Dataset items
= Beginning of Section =

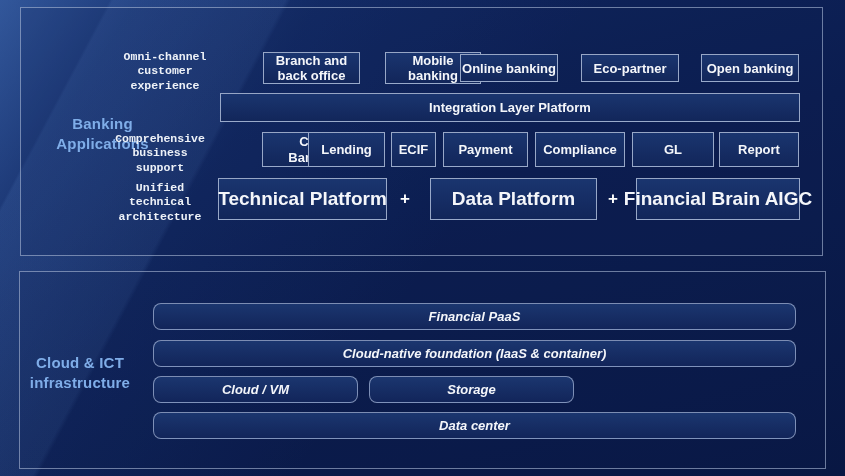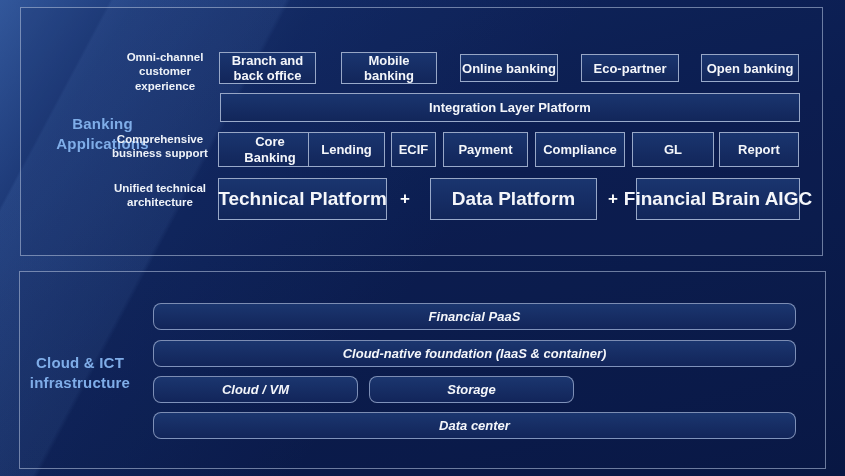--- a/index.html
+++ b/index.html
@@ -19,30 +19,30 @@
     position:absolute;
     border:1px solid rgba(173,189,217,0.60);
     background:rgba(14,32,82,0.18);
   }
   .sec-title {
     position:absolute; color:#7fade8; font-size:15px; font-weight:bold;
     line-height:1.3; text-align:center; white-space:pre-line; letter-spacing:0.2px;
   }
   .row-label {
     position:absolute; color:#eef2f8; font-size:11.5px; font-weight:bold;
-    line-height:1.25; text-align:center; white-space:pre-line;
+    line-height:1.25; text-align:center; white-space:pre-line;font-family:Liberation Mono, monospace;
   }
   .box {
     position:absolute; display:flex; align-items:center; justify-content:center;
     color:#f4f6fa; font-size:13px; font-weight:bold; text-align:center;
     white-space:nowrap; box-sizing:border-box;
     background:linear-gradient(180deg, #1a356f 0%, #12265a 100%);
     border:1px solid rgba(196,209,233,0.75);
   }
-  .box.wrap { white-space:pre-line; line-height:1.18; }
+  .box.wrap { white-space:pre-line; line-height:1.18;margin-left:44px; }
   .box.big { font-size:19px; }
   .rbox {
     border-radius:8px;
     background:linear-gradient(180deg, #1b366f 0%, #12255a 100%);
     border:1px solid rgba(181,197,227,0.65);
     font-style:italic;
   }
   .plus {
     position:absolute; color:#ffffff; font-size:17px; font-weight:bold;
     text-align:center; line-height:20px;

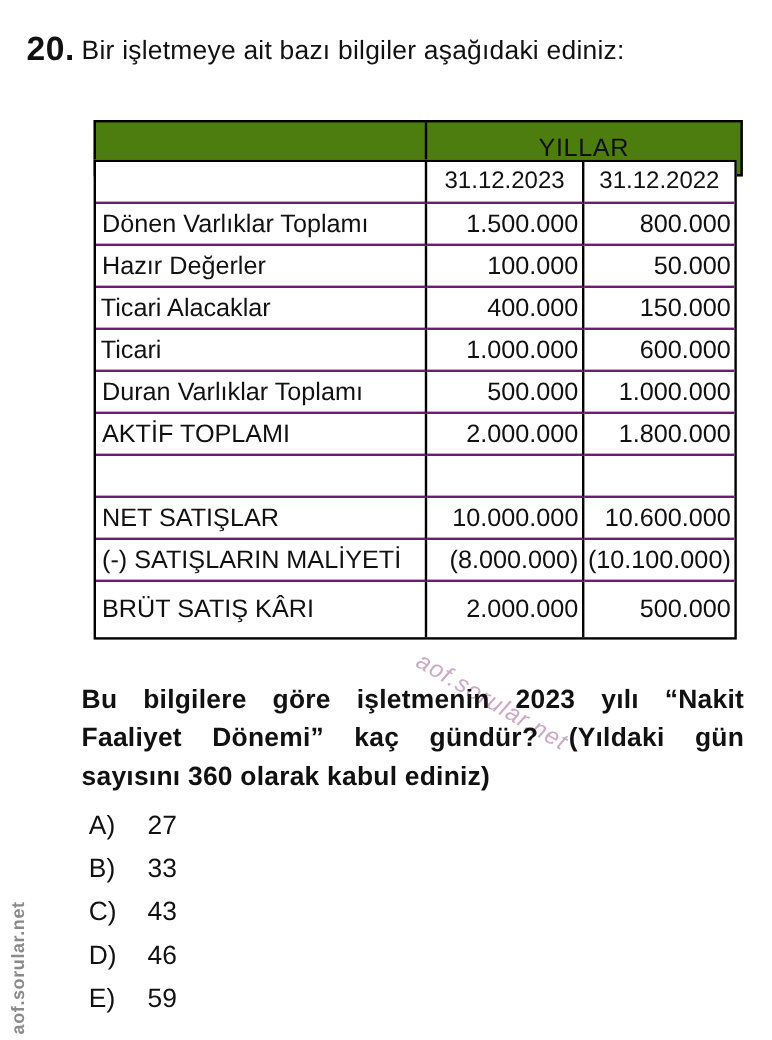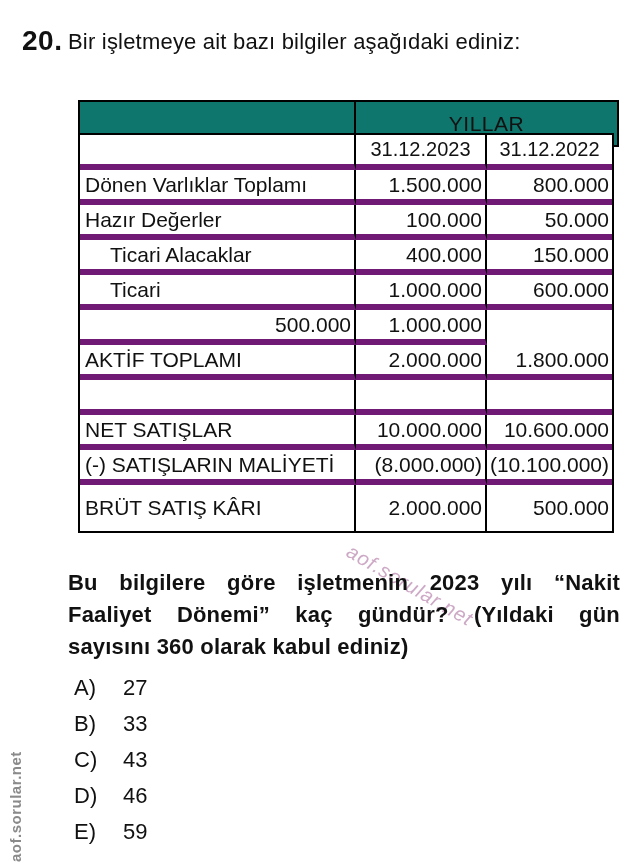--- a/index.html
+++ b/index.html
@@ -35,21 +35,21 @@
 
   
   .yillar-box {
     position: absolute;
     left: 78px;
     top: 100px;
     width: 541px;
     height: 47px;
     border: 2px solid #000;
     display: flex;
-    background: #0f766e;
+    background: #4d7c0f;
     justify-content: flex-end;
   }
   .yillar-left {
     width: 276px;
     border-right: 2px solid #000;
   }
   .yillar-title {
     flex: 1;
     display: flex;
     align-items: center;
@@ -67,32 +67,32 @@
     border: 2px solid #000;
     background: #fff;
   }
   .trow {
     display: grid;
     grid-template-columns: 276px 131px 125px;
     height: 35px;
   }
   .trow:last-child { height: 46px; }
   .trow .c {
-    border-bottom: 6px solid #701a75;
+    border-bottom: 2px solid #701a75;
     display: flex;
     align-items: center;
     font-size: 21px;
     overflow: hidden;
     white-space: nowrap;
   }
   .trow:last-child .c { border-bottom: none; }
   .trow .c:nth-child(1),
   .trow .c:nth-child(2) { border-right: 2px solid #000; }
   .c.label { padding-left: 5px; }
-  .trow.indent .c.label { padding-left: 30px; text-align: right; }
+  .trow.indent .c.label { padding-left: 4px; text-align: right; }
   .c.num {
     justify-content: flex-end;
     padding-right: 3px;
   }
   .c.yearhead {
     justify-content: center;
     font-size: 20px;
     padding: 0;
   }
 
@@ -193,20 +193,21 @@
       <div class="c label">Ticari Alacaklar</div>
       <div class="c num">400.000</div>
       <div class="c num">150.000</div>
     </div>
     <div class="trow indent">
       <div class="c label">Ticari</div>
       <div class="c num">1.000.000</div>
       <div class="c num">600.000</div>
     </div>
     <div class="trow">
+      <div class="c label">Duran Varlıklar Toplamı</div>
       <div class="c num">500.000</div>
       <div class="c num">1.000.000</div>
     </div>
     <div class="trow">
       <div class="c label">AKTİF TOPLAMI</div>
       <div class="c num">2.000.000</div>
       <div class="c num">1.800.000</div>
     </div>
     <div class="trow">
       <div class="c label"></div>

= End of Section =

→ **Task brief**: Would you set down the entries exactly as given, minus their pictures?

→ **Exercise result**:
--- a/index.html
+++ b/index.html
@@ -19,30 +19,30 @@
     position:absolute;
     border:1px solid rgba(173,189,217,0.60);
     background:rgba(14,32,82,0.18);
   }
   .sec-title {
     position:absolute; color:#7fade8; font-size:15px; font-weight:bold;
     line-height:1.3; text-align:center; white-space:pre-line; letter-spacing:0.2px;
   }
   .row-label {
     position:absolute; color:#eef2f8; font-size:11.5px; font-weight:bold;
-    line-height:1.25; text-align:center; white-space:pre-line;
+    line-height:1.25; text-align:center; white-space:pre-line;font-family:Liberation Mono, monospace;
   }
   .box {
     position:absolute; display:flex; align-items:center; justify-content:center;
     color:#f4f6fa; font-size:13px; font-weight:bold; text-align:center;
     white-space:nowrap; box-sizing:border-box;
     background:linear-gradient(180deg, #1a356f 0%, #12265a 100%);
     border:1px solid rgba(196,209,233,0.75);
   }
-  .box.wrap { white-space:pre-line; line-height:1.18; }
+  .box.wrap { white-space:pre-line; line-height:1.18;margin-left:44px; }
   .box.big { font-size:19px; }
   .rbox {
     border-radius:8px;
     background:linear-gradient(180deg, #1b366f 0%, #12255a 100%);
     border:1px solid rgba(181,197,227,0.65);
     font-style:italic;
   }
   .plus {
     position:absolute; color:#ffffff; font-size:17px; font-weight:bold;
     text-align:center; line-height:20px;

--- a/index.html
+++ b/index.html
@@ -35,21 +35,21 @@
 
   
   .yillar-box {
     position: absolute;
     left: 78px;
     top: 100px;
     width: 541px;
     height: 47px;
     border: 2px solid #000;
     display: flex;
-    background: #0f766e;
+    background: #4d7c0f;
     justify-content: flex-end;
   }
   .yillar-left {
     width: 276px;
     border-right: 2px solid #000;
   }
   .yillar-title {
     flex: 1;
     display: flex;
     align-items: center;
@@ -67,32 +67,32 @@
     border: 2px solid #000;
     background: #fff;
   }
   .trow {
     display: grid;
     grid-template-columns: 276px 131px 125px;
     height: 35px;
   }
   .trow:last-child { height: 46px; }
   .trow .c {
-    border-bottom: 6px solid #701a75;
+    border-bottom: 2px solid #701a75;
     display: flex;
     align-items: center;
     font-size: 21px;
     overflow: hidden;
     white-space: nowrap;
   }
   .trow:last-child .c { border-bottom: none; }
   .trow .c:nth-child(1),
   .trow .c:nth-child(2) { border-right: 2px solid #000; }
   .c.label { padding-left: 5px; }
-  .trow.indent .c.label { padding-left: 30px; text-align: right; }
+  .trow.indent .c.label { padding-left: 4px; text-align: right; }
   .c.num {
     justify-content: flex-end;
     padding-right: 3px;
   }
   .c.yearhead {
     justify-content: center;
     font-size: 20px;
     padding: 0;
   }
 
@@ -193,20 +193,21 @@
       <div class="c label">Ticari Alacaklar</div>
       <div class="c num">400.000</div>
       <div class="c num">150.000</div>
     </div>
     <div class="trow indent">
       <div class="c label">Ticari</div>
       <div class="c num">1.000.000</div>
       <div class="c num">600.000</div>
     </div>
     <div class="trow">
+      <div class="c label">Duran Varlıklar Toplamı</div>
       <div class="c num">500.000</div>
       <div class="c num">1.000.000</div>
     </div>
     <div class="trow">
       <div class="c label">AKTİF TOPLAMI</div>
       <div class="c num">2.000.000</div>
       <div class="c num">1.800.000</div>
     </div>
     <div class="trow">
       <div class="c label"></div>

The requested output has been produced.